1. New Hampshire Bar Association
The New Hampshire Bar Association has many boards, committees, task forces and practice-area sections in which you can become involved. To learn more, visit the Bar’s website.
2. County and Local Bar Associations
Your local and county bar associations are also great resources for getting involved with in the legal community, especially at a more local level. Find a listing of bars in your area.
3. Women’s Bar Association
For female attorneys, the NH Women’s Bar Association has many networking events, educational programs, and discussions of issues related to women in the profession. Information is available at nhwba.org.

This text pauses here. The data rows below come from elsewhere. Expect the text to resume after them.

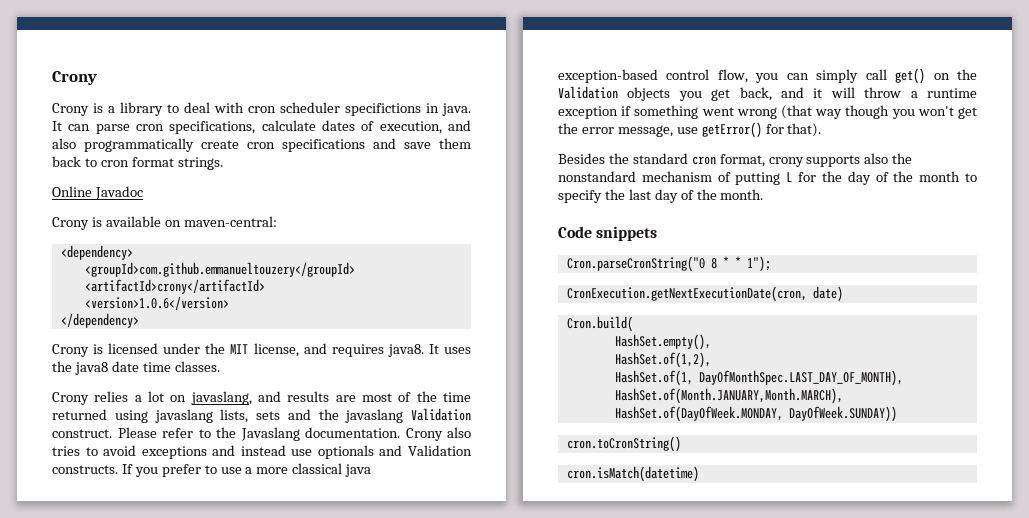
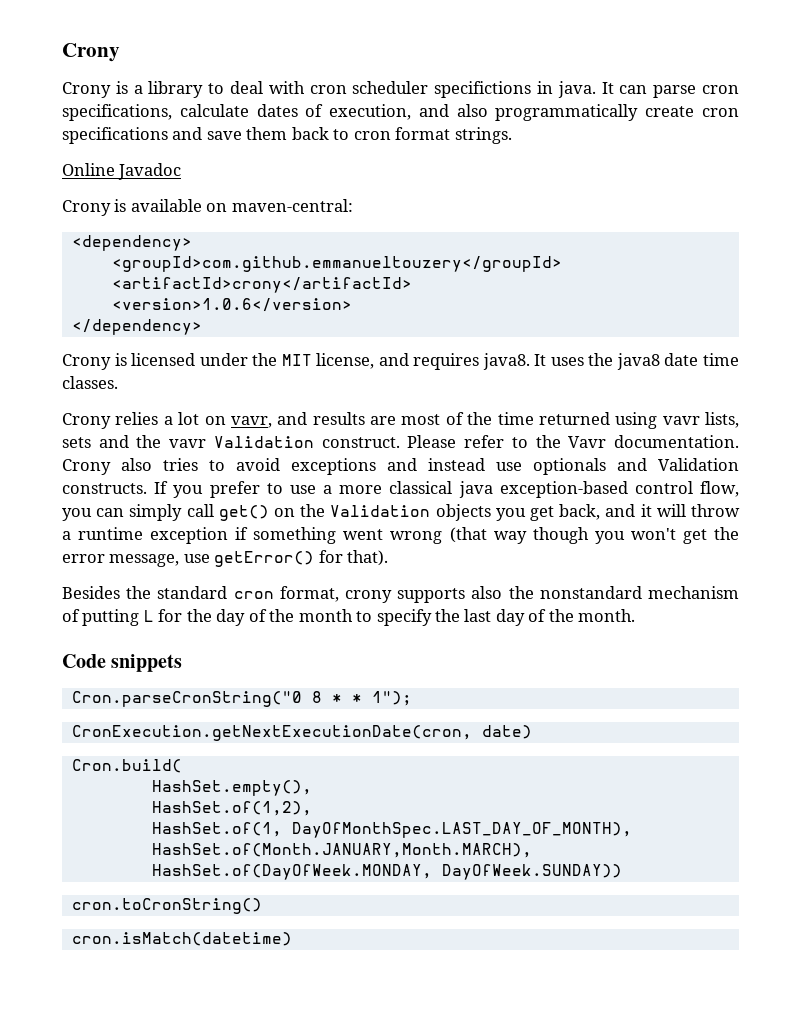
- Crony relies a lot on javaslang, and results are most of the time returned using javaslang lists, sets and the javaslang Validation construct.
+ Crony relies a lot on vavr, and results are most of the time returned using vavr lists, sets and the vavr Validation construct.
- Please refer to the Javaslang documentation.
+ Please refer to the Vavr documentation.

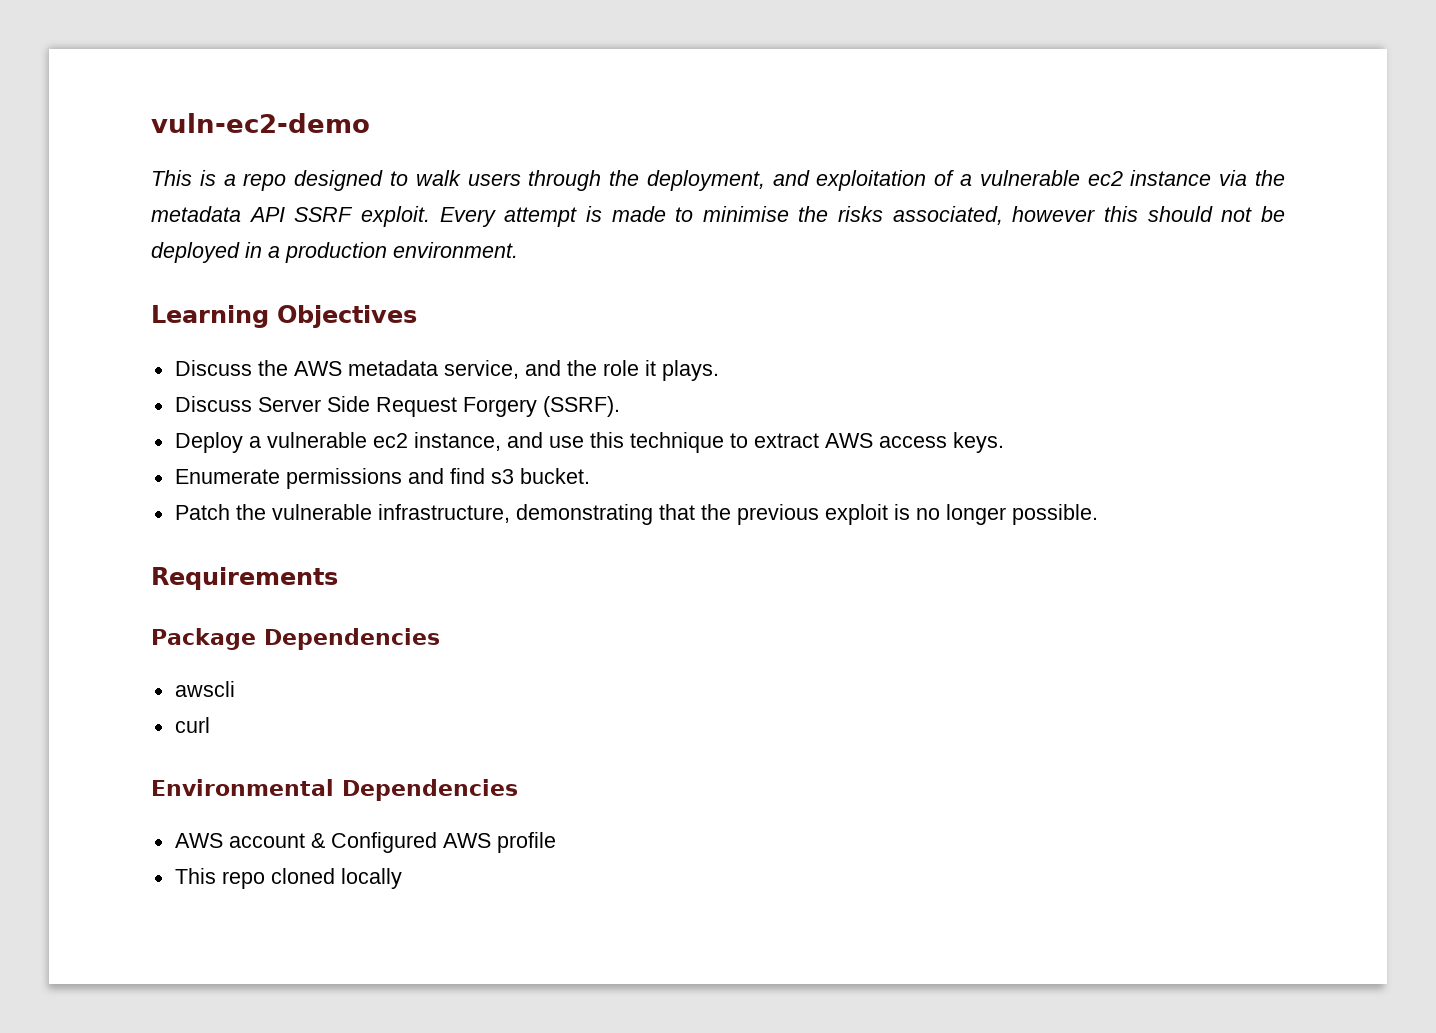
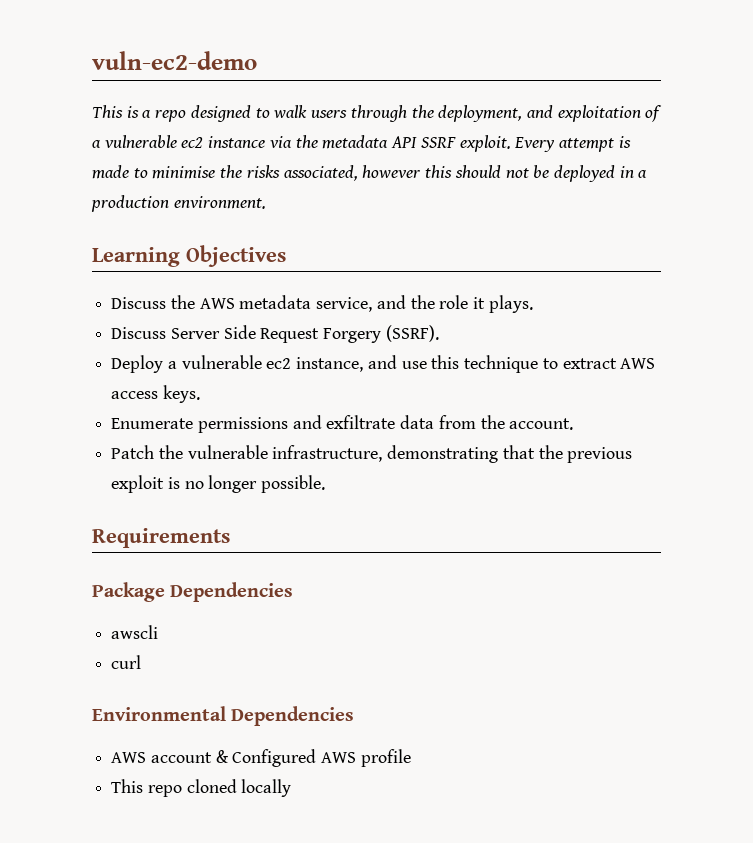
- Enumerate permissions and find s3 bucket.
+ Enumerate permissions and exfiltrate data from the account.

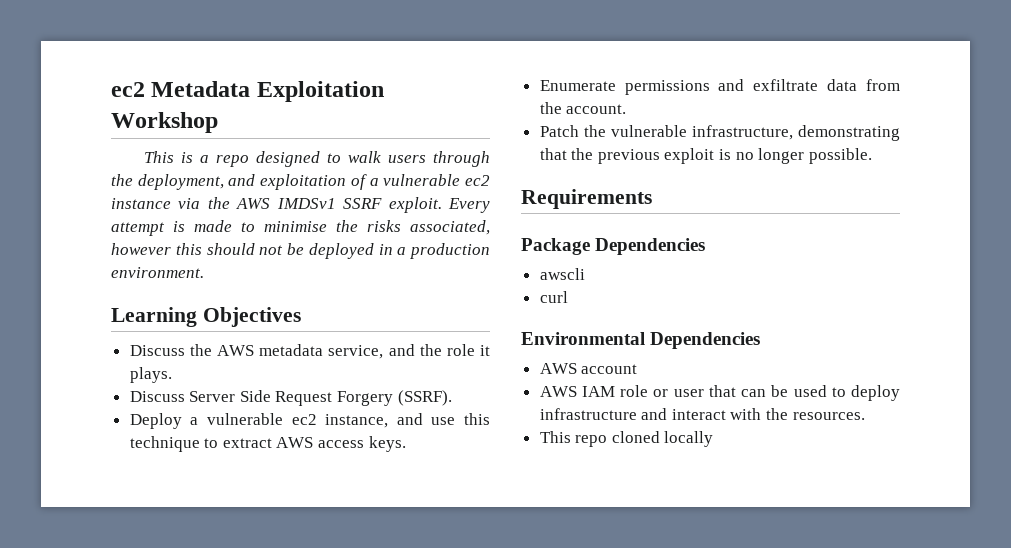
- vuln-ec2-demo
+ ec2 Metadata Exploitation Workshop
- This is a repo designed to walk users through the deployment, and exploitation of a vulnerable ec2 instance via the metadata API SSRF exploit.
+ This is a repo designed to walk users through the deployment, and exploitation of a vulnerable ec2 instance via the AWS IMDSv1 SSRF exploit.
- AWS account & Configured AWS profile
+ AWS account
+ AWS IAM role or user that can be used to deploy infrastructure and interact with the resources.

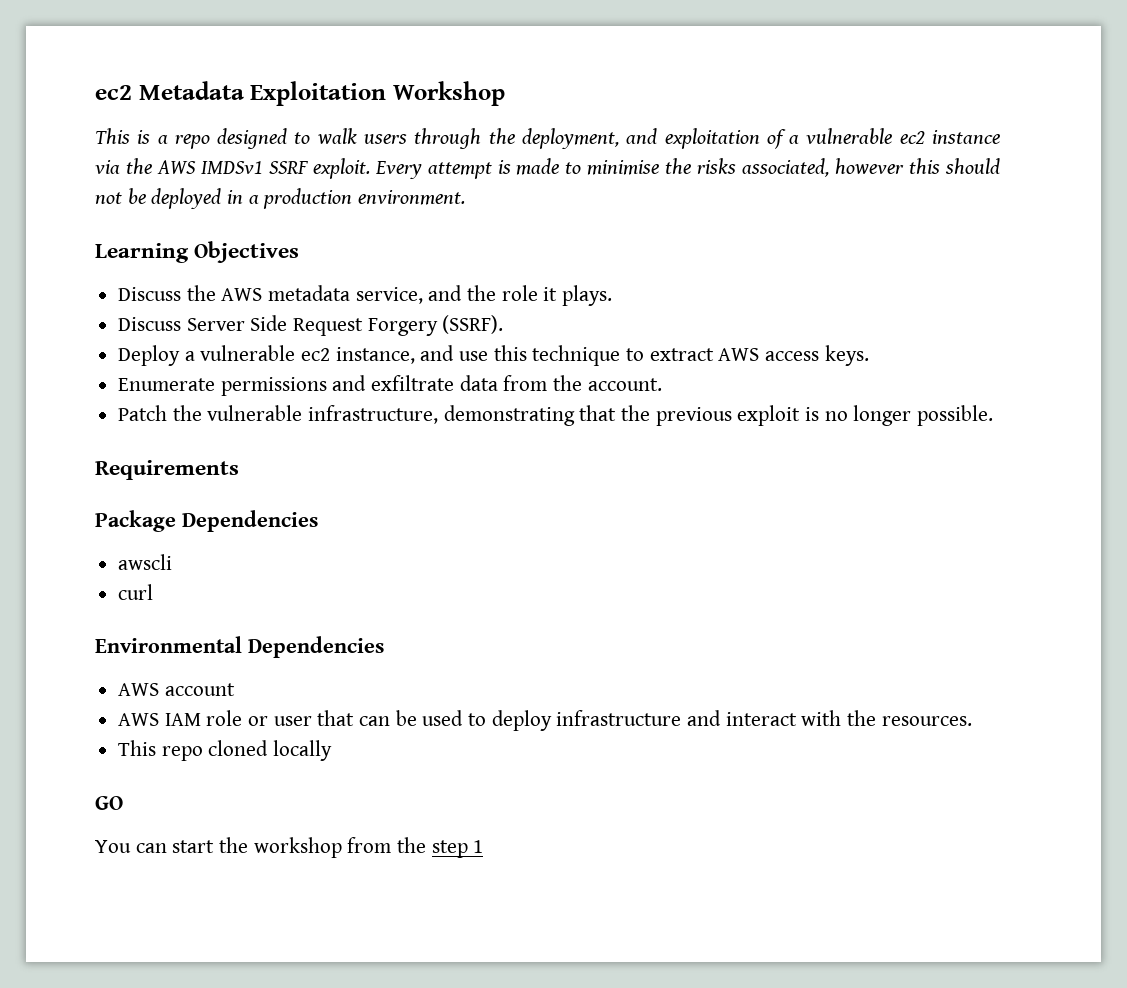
+ GO
+ You can start the workshop from the step 1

4. American Bar Association, Young Lawyer’s Division
Information regarding the Young Lawyer’s Division and other affiliate organizations and programs is available at americanbar.org.
5. Inns of Court
Information on membership is available at wbaic.org.
The process of networking may seem daunting. Most have experienced the familiar anxiety of walking into a room full of people, all of whom already seem to know each other. When met with this situation, it is easy to stand there asking yourself, "where do I start?" Who do I talk to? What do I say?
Participating in legal and non-legal organizations provides new lawyers the opportunity for meaningful networking. New lawyers can learn basic networking skills, and how to comfortably and effectively communicate with their peers. Networking is also an integral step in building contacts and connections with other lawyers and members of the community. Involvement in an organization provides a manageable starting point for building these relationships. By making it a point to meet one new person at each meeting or event, new lawyers can quickly develop a substantial contact base. Regardless of where and what you practice, a solid contact base is essential to developing your practice and legal career.
Build Name Recognition and Credibility
Beyond providing the opportunity to simply meet people, joining an organization also provides new lawyers with the opportunity to impress them. Once you have found an organization that you are interested in and passionate about, it is important to take your involvement a step further by volunteering for leadership roles and positions. Doing so will enable you to showcase your abilities, and show others you are dependable and produce quality work. This is an important and essential step in developing your reputation among your peers within the legal and non-legal community.
Develop Knowledge and Skills
As your career progresses, you will start developing a niche or specialized practice area. To start further developing your practice in this area, you will want to learn everything you can about that area of law. One way to achieve this end is to join boards, committees, and trade or business organizations that focus on your targeted area. Involvement in these types of organization will help you make a name for yourself within the organization and beyond. The goal is for people to associate your name with your desired practice area. If others associate you with a specific area of law, they are more likely to hire you or refer potential clients to you.